Forever Wild: A Camden Ranch Novel
Page 33
“Tuck?” he quizzed.
“What the fucking hell is Ernie talking about? Melony’s his daughter my left boot. I swear, when I get there I’m gonna kick his ass.”
“What?” Panic rocketed up Luke’s spine. “How the hell did you hear about that?”
“What do you mean how the hell did I hear about it? Bastard called my cell at five fucking thirty in the fucking morning on my wedding night to inform my wife that she ain’t actually my wife since her name’s wrong on the wedding certificate or some dumbass shit. I swear, I’m gonna kill him.”
Keeping his gloved hands in Lulu, Luke swallowed back vomit and bile. Ernie had gone through with it. Holy shit. He’d done it, and there was no going back. Luke hadn’t even kissed Indie goodbye when he left and now …
“Tuck, I gotta go. I’m sorry about all of this. I’ll call you later. End the call, Aaron.”
Aaron complied.
“Okay, now can you call Indie for me. She’s the first one on my favorites list.”
“Sure thing.”
Luke listened to her cell phone ring endlessly with no answer.
“Hey, Luke, are you okay? You don’t look so good. Lulu’s gonna be okay, right?”
“She’ll be fine. Just let me finish,” he managed. His life was over. No reason he couldn’t save the dog’s. “Uh, could you try to get Ben Harper on the phone for me.” For some reason he needed someone to say the words, ‘she left’ out loud to him. Damn his heart and his hopefulness fully to hell.
He stayed with Aaron until Lulu woke from the anesthesia. When Luke heard her bark and made sure she could hobble around on the bandages, he left to go face whatever hell Ernie Perkins had rained down on everyone’s lives.
Locating Tucker and a weeping Melony out on Kilroy farm, he got partial bits of the story.

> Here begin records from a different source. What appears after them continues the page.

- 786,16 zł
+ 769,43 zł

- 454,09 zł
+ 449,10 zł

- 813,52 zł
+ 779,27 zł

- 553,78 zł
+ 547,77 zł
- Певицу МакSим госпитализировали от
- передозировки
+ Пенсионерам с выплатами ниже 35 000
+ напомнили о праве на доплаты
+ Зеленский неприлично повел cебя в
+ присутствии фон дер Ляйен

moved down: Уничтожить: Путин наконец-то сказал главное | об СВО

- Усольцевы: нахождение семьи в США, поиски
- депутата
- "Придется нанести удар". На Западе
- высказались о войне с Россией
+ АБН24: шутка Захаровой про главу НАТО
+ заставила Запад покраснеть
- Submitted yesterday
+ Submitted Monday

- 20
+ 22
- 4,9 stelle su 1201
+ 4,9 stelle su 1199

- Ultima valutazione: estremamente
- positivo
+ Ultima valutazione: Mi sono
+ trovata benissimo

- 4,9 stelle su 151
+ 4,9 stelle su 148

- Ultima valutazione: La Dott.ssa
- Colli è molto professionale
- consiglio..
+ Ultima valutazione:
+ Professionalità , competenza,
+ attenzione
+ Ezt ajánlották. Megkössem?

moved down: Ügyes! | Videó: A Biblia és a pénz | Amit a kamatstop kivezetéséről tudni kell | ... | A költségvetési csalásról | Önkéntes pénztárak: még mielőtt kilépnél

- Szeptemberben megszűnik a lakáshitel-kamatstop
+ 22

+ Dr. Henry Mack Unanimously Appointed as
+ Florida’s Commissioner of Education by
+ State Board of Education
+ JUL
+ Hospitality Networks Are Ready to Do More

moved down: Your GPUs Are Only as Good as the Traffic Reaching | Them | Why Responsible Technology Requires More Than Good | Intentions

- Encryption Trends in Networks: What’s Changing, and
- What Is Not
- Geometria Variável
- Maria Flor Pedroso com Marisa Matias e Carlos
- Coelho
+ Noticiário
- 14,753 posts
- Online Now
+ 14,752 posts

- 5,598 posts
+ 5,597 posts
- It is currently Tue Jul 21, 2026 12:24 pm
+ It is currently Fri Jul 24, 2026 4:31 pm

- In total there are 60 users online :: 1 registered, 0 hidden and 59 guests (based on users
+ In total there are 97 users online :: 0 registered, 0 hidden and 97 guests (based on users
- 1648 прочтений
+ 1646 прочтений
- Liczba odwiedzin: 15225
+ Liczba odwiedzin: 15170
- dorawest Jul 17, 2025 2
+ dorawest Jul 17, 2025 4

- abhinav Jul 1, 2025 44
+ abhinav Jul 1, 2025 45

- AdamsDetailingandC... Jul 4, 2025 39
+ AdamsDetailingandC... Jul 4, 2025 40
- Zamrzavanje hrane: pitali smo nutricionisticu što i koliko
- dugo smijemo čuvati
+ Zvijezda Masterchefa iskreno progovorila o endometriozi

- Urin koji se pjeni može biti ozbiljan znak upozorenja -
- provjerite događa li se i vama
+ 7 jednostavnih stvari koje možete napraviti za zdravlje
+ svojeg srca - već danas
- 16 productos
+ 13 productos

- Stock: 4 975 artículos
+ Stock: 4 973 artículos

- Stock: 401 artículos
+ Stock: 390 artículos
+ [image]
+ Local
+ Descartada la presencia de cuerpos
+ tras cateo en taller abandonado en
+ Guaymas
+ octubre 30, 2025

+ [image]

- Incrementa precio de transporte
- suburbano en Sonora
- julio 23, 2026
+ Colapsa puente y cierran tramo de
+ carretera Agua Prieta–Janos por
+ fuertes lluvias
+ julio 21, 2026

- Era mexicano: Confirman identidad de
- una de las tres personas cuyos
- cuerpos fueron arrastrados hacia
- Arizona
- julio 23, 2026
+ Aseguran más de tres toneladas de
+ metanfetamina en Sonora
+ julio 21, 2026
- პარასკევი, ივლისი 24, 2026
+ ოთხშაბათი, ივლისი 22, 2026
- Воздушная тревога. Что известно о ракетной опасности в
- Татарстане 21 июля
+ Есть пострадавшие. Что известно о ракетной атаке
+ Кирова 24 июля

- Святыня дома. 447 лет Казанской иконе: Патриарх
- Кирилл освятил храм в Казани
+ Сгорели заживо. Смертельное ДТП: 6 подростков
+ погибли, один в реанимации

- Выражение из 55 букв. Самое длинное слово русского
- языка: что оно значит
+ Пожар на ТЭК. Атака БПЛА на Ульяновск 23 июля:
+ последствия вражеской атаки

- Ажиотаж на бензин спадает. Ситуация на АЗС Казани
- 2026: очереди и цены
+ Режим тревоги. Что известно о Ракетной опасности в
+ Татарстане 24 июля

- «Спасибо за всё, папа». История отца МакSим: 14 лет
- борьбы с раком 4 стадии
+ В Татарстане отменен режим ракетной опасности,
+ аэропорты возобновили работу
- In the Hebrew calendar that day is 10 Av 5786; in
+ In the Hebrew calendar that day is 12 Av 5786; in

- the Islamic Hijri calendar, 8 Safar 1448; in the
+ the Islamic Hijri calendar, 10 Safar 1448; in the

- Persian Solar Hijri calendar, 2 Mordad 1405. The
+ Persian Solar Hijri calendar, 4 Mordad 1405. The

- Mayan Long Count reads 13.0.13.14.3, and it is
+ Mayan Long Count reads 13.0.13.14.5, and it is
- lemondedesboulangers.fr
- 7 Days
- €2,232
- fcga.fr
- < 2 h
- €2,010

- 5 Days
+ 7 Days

“Clarke arrested Ernie.” Tucker cringed and then eased Melony onto Wesley’s shoulder. Bewildered but willing, Wes patted Mel’s back and let her ruin his shirt. Tucker led Luke out onto the front porch.
“Arrested him for what?”
Tuck’s eyes were still spinning. Luke doubted he’d gotten much sleep the night before. “What do you mean for what? For attempted extortion, blackmail, abuse of power, a whole bunch of other shit. Apparently, he was under some delusion that Pleasant Glen could be like that little town where they found all that niobium, whatever the hell that is. He was looking to get rich. When nobody would sell him their land he went about trying to find ways to take it. That’s what he was doing out in my cornfield — looking for mineral deposits. According to Sheriff Wilheim, his plan was to tell me about Mel being his kid, and he figured I’d keep that from her, so to keep him quiet I’d give him a few of my fields. I didn’t get a chance to point out to the dumbass that corn won’t grow if there’s hard rock under ‘em. There’s nothing but dirt out there.”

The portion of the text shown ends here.